▶ **Task brief**
Lines of the material that include the string "rgba" should be returned.

((

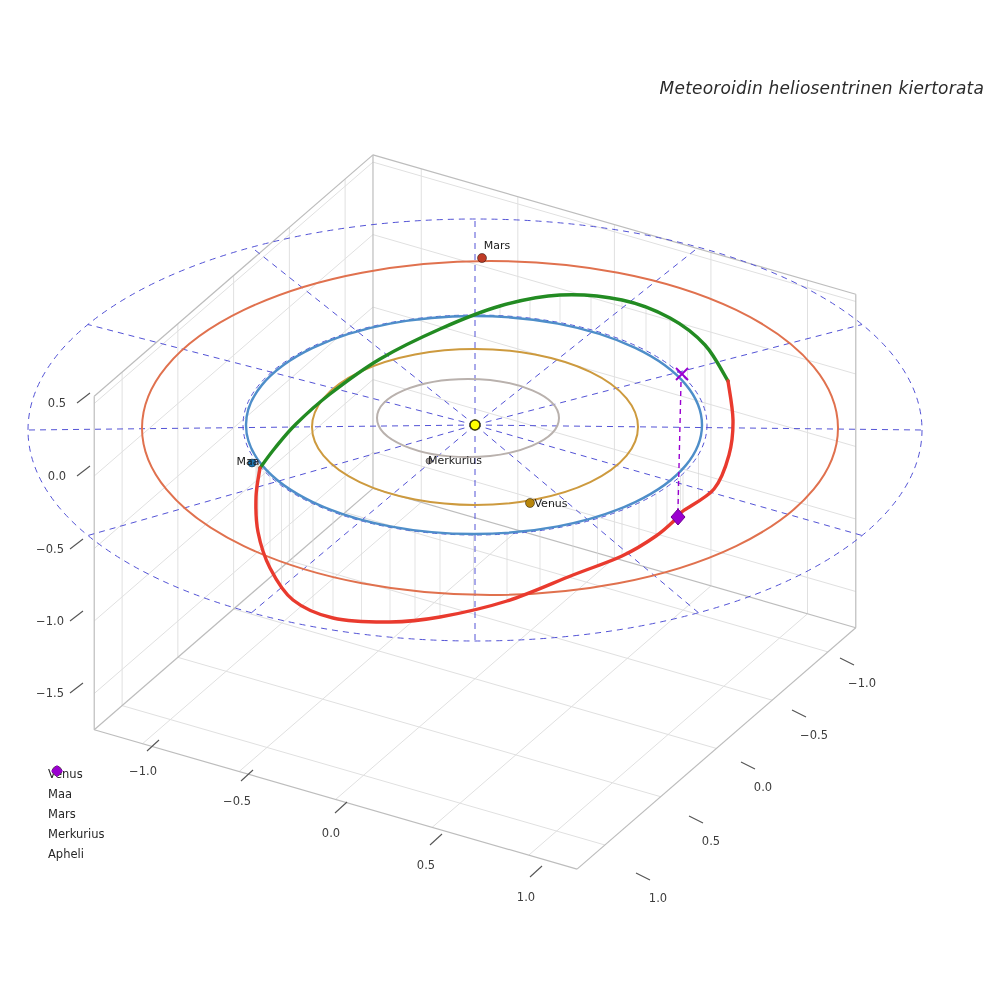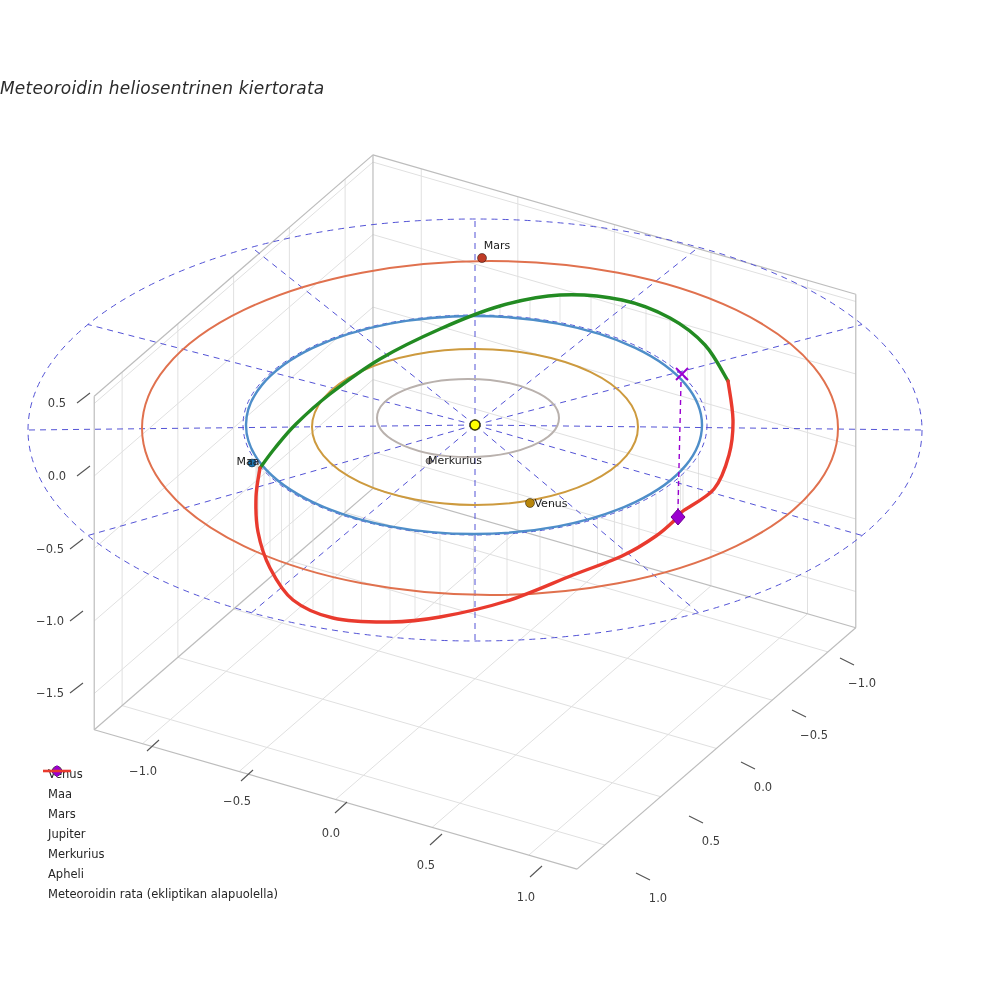--- a/index.html
+++ b/index.html
@@ -5,7 +5,7 @@
   html,body{margin:0;padding:0;background:#ffffff;}
   .fig{position:relative;width:984px;height:984px;background:#ffffff;overflow:hidden;
        font-family:"DejaVu Sans","Liberation Sans",sans-serif;}
-  .title{position:absolute;top:78px;left:0;width:100%;text-align:left;
+  .title{position:absolute;top:78px;left:0;width:100%;text-align:right;
          font-size:17px;font-style:italic;color:#2b2b2b;letter-spacing:.2px;}
   svg{position:absolute;left:0;top:0;}
   #legend{position:absolute;left:40px;top:764px;}

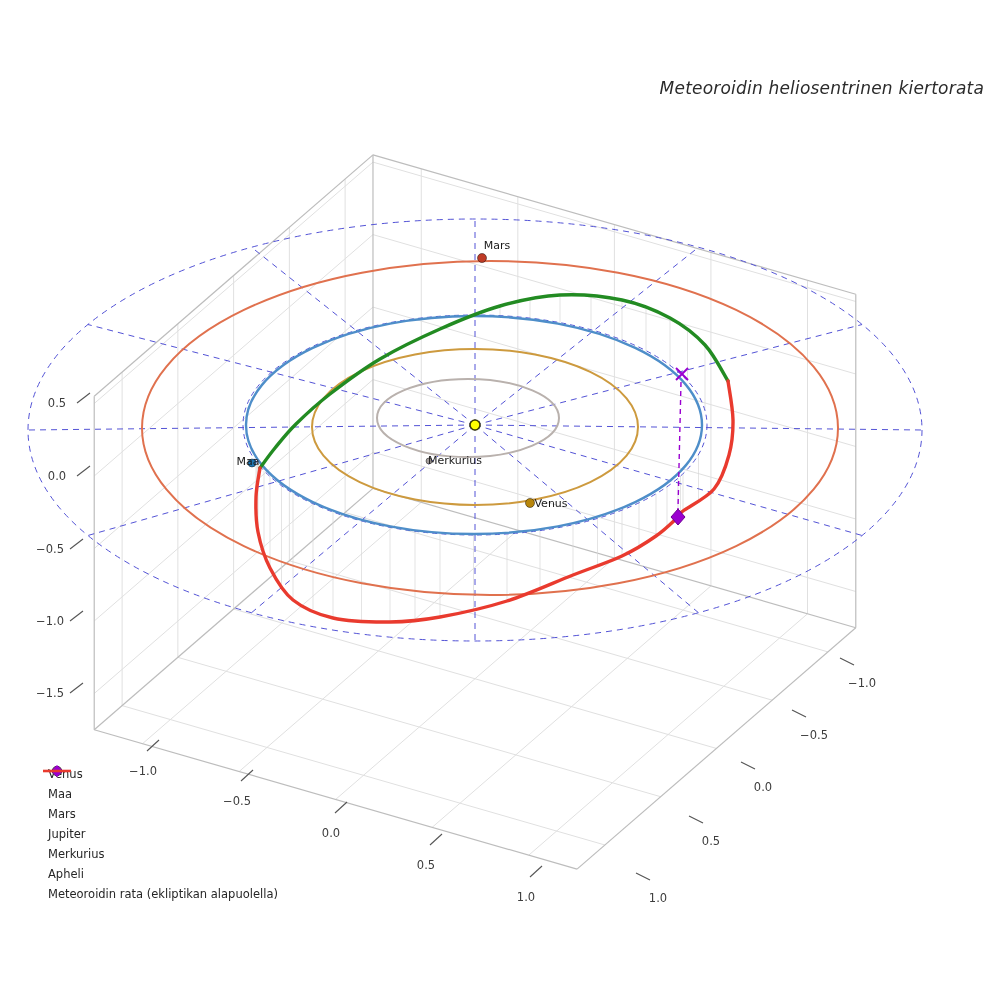--- a/index.html
+++ b/index.html
@@ -179,12 +179,6 @@
       </div>
       <div class="lg-row">
         <svg width="34" height="14" class="lg-swatch">
-          <circle cx="17" cy="7" r="4.5" fill="#9c5340" stroke="rgba(0,0,0,0.45)" stroke-width="1"></circle>
-        </svg>
-        <span class="lg-label">Jupiter</span>
-      </div>
-      <div class="lg-row">
-        <svg width="34" height="14" class="lg-swatch">
           <circle cx="17" cy="7" r="4.5" fill="#a39d9b" stroke="rgba(0,0,0,0.45)" stroke-width="1"></circle>
         </svg>
         <span class="lg-label">Merkurius</span>

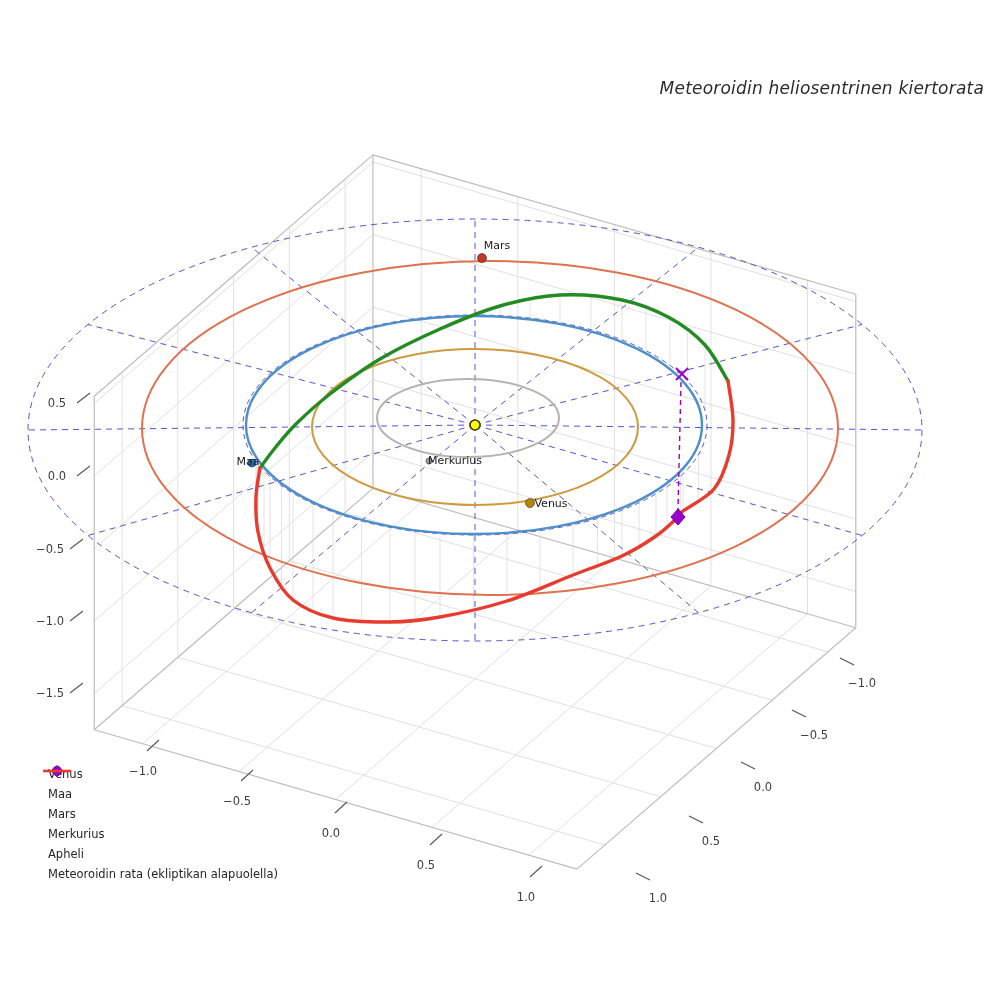--- a/index.html
+++ b/index.html
@@ -189,12 +189,6 @@
         </svg>
         <span class="lg-label">Apheli</span>
       </div>
-      <div class="lg-row">
-        <svg width="34" height="14" class="lg-swatch">
-          <line x1="3" y1="7" x2="31" y2="7" stroke="#e93a2e" stroke-width="2.6"></line>
-        </svg>
-        <span class="lg-label">Meteoroidin rata (ekliptikan alapuolella)</span>
-      </div>
     </div>
 </div>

))

▶ **The completed task**
-          <circle cx="17" cy="7" r="4.5" fill="#9c5340" stroke="rgba(0,0,0,0.45)" stroke-width="1"></circle>
           <circle cx="17" cy="7" r="4.5" fill="#a39d9b" stroke="rgba(0,0,0,0.45)" stroke-width="1"></circle>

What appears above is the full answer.